Entries shown
##########
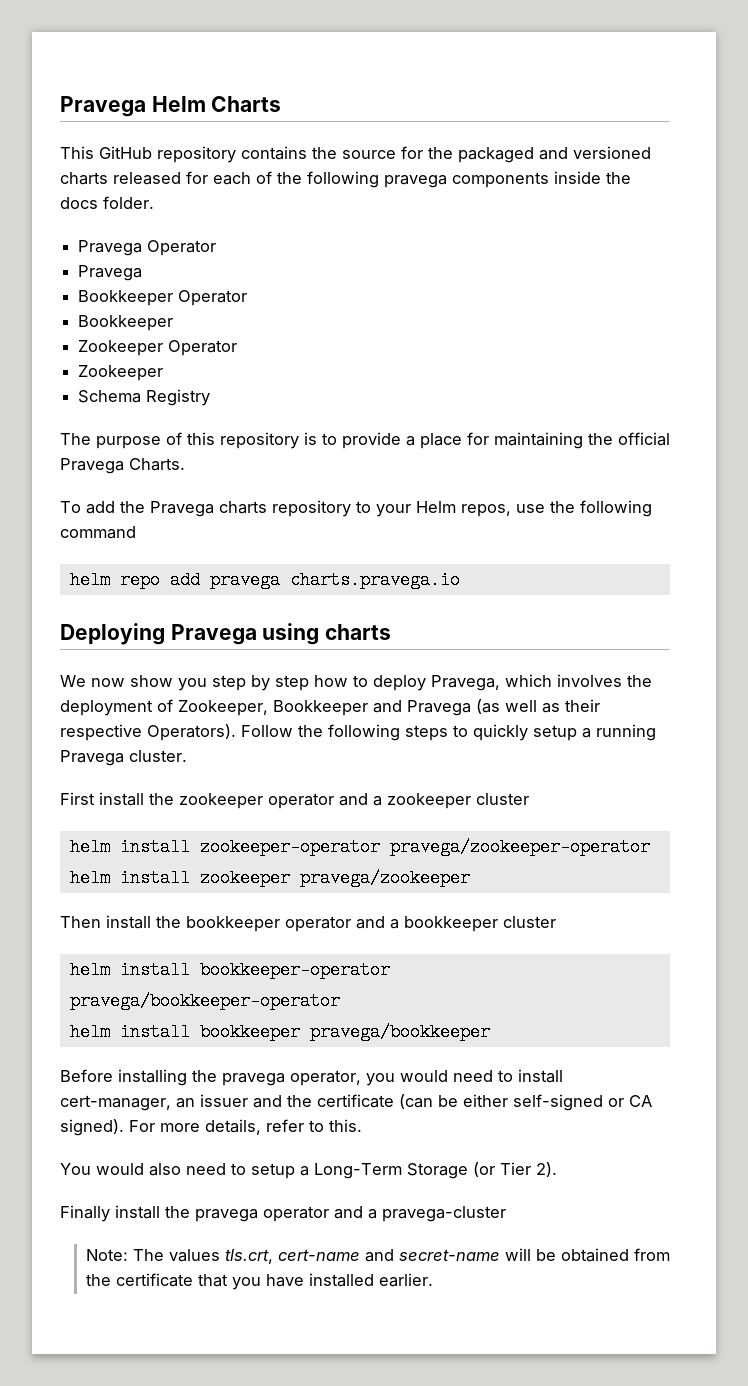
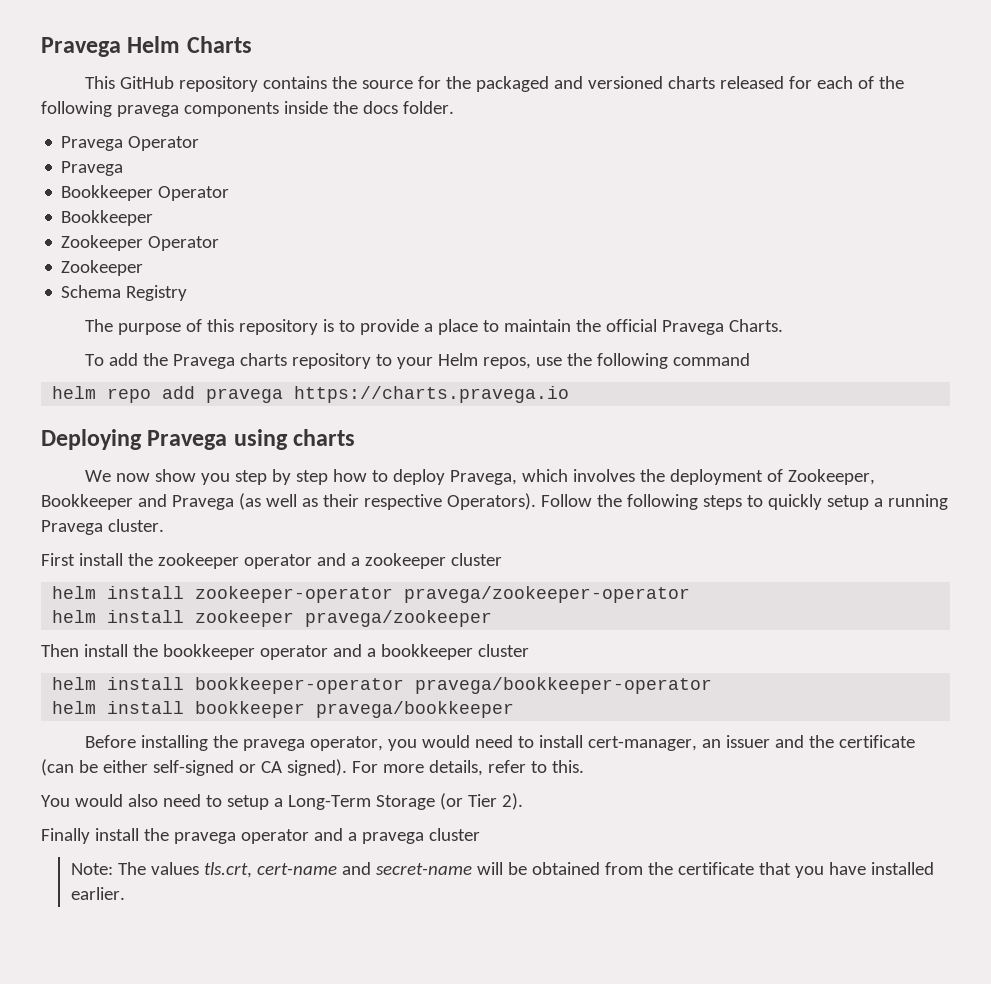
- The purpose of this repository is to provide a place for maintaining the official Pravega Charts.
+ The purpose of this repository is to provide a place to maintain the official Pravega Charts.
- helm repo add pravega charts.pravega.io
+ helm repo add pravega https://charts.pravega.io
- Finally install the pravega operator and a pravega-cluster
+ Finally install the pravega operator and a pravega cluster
##########
Exercise requirements
The line with "maintain the official Pravega Charts." and all lines after it through the end of the data above: write these out exactly and add nothing.

Response to this task
+ The purpose of this repository is to provide a place to maintain the official Pravega Charts.
- helm repo add pravega charts.pravega.io
+ helm repo add pravega https://charts.pravega.io
- Finally install the pravega operator and a pravega-cluster
+ Finally install the pravega operator and a pravega cluster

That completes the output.